* _BRIEF_: With the pictures left aside, write out the entries that follow exactly.

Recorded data
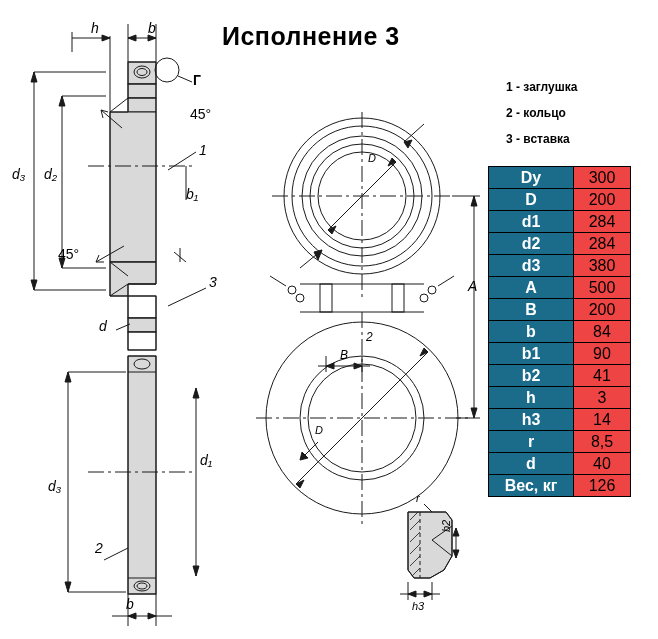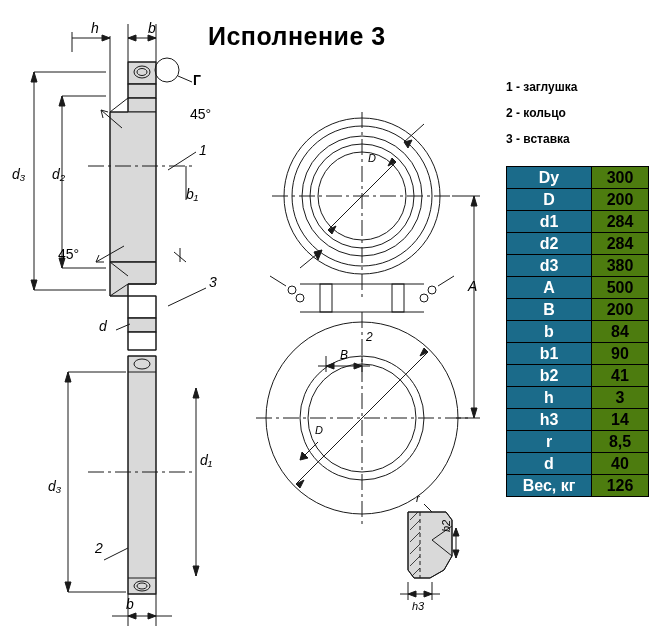--- a/index.html
+++ b/index.html
@@ -1,26 +1,26 @@
 <!DOCTYPE html>
 <html><head>
 <meta charset="utf-8">
 <style>
   html,body{margin:0;padding:0;background:#fff;}
   body{width:658px;height:639px;position:relative;overflow:hidden;
        font-family:"Liberation Sans",sans-serif;color:#000;}
   .root{position:absolute;left:0;top:0;width:658px;height:639px;}
   svg{position:absolute;left:0;top:0;}
-  .title{position:absolute;left:208px;top:22px;font-size:25px;font-weight:bold;letter-spacing:.5px;}
+  .title{position:absolute;left:222px;top:22px;font-size:25px;font-weight:bold;letter-spacing:.5px;}
   .legend{position:absolute;left:506px;top:74px;font-size:12px;font-weight:bold;line-height:26px;}
   .legend div{white-space:nowrap;}
-  table.spec{position:absolute;left:506px;top:166px;border-collapse:collapse;}
+  table.spec{position:absolute;left:488px;top:166px;border-collapse:collapse;}
   table.spec td{border:1px solid #000;height:21px;font-size:16px;text-align:center;padding:0;}
   table.spec td.lbl{width:84px;background:#1b6b8a;color:#fff;font-weight:bold;}
-  table.spec td.val{width:56px;background:#4d7c0f;color:#000;font-weight:bold;}
+  table.spec td.val{width:56px;background:#ef4444;color:#000;}
   .lbl-small{font-size:14px;}
   .dimtxt{position:absolute;font-size:14px;}
   .dimtxt.it{font-style:italic;}
 </style>
 </head>
 <body>
 
 <div class="root">
 
   <svg width="658" height="639" viewBox="0 0 658 639">
@@ -247,21 +247,21 @@
   <div class="dimtxt it" style="left:91px;top:20px;">h</div>
   <div class="dimtxt it" style="left:148px;top:20px;">b</div>
   <div class="dimtxt" style="left:193px;top:72px;font-weight:bold;">Г</div>
   <div class="dimtxt" style="left:190px;top:106px;">45°</div>
   <div class="dimtxt" style="left:58px;top:246px;">45°</div>
   <div class="dimtxt it" style="left:199px;top:142px;">1</div>
   <div class="dimtxt it" style="left:209px;top:274px;">3</div>
   <div class="dimtxt it" style="left:95px;top:540px;">2</div>
 
   <div class="dimtxt it" style="left:12px;top:166px;">d₃</div>
-  <div class="dimtxt it" style="left:52px;top:166px;">d₂</div>
+  <div class="dimtxt it" style="left:44px;top:166px;">d₂</div>
   <div class="dimtxt it" style="left:186px;top:186px;">b₁</div>
   <div class="dimtxt it" style="left:99px;top:318px;">d</div>
   <div class="dimtxt it" style="left:48px;top:478px;">d₃</div>
   <div class="dimtxt it" style="left:200px;top:452px;">d₁</div>
   <div class="dimtxt it" style="left:126px;top:596px;">b</div>
 
   <div class="dimtxt it" style="left:368px;top:152px;font-size:11px;">D</div>
   <div class="dimtxt it" style="left:468px;top:278px;">A</div>
   <div class="dimtxt it" style="left:340px;top:348px;font-size:12px;">B</div>
   <div class="dimtxt it" style="left:366px;top:330px;font-size:12px;">2</div>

* _ANSWER_:
--- a/index.html
+++ b/index.html
@@ -1,26 +1,26 @@
 <!DOCTYPE html>
 <html><head>
 <meta charset="utf-8">
 <style>
   html,body{margin:0;padding:0;background:#fff;}
   body{width:658px;height:639px;position:relative;overflow:hidden;
        font-family:"Liberation Sans",sans-serif;color:#000;}
   .root{position:absolute;left:0;top:0;width:658px;height:639px;}
   svg{position:absolute;left:0;top:0;}
-  .title{position:absolute;left:208px;top:22px;font-size:25px;font-weight:bold;letter-spacing:.5px;}
+  .title{position:absolute;left:222px;top:22px;font-size:25px;font-weight:bold;letter-spacing:.5px;}
   .legend{position:absolute;left:506px;top:74px;font-size:12px;font-weight:bold;line-height:26px;}
   .legend div{white-space:nowrap;}
-  table.spec{position:absolute;left:506px;top:166px;border-collapse:collapse;}
+  table.spec{position:absolute;left:488px;top:166px;border-collapse:collapse;}
   table.spec td{border:1px solid #000;height:21px;font-size:16px;text-align:center;padding:0;}
   table.spec td.lbl{width:84px;background:#1b6b8a;color:#fff;font-weight:bold;}
-  table.spec td.val{width:56px;background:#4d7c0f;color:#000;font-weight:bold;}
+  table.spec td.val{width:56px;background:#ef4444;color:#000;}
   .lbl-small{font-size:14px;}
   .dimtxt{position:absolute;font-size:14px;}
   .dimtxt.it{font-style:italic;}
 </style>
 </head>
 <body>
 
 <div class="root">
 
   <svg width="658" height="639" viewBox="0 0 658 639">
@@ -247,21 +247,21 @@
   <div class="dimtxt it" style="left:91px;top:20px;">h</div>
   <div class="dimtxt it" style="left:148px;top:20px;">b</div>
   <div class="dimtxt" style="left:193px;top:72px;font-weight:bold;">Г</div>
   <div class="dimtxt" style="left:190px;top:106px;">45°</div>
   <div class="dimtxt" style="left:58px;top:246px;">45°</div>
   <div class="dimtxt it" style="left:199px;top:142px;">1</div>
   <div class="dimtxt it" style="left:209px;top:274px;">3</div>
   <div class="dimtxt it" style="left:95px;top:540px;">2</div>
 
   <div class="dimtxt it" style="left:12px;top:166px;">d₃</div>
-  <div class="dimtxt it" style="left:52px;top:166px;">d₂</div>
+  <div class="dimtxt it" style="left:44px;top:166px;">d₂</div>
   <div class="dimtxt it" style="left:186px;top:186px;">b₁</div>
   <div class="dimtxt it" style="left:99px;top:318px;">d</div>
   <div class="dimtxt it" style="left:48px;top:478px;">d₃</div>
   <div class="dimtxt it" style="left:200px;top:452px;">d₁</div>
   <div class="dimtxt it" style="left:126px;top:596px;">b</div>
 
   <div class="dimtxt it" style="left:368px;top:152px;font-size:11px;">D</div>
   <div class="dimtxt it" style="left:468px;top:278px;">A</div>
   <div class="dimtxt it" style="left:340px;top:348px;font-size:12px;">B</div>
   <div class="dimtxt it" style="left:366px;top:330px;font-size:12px;">2</div>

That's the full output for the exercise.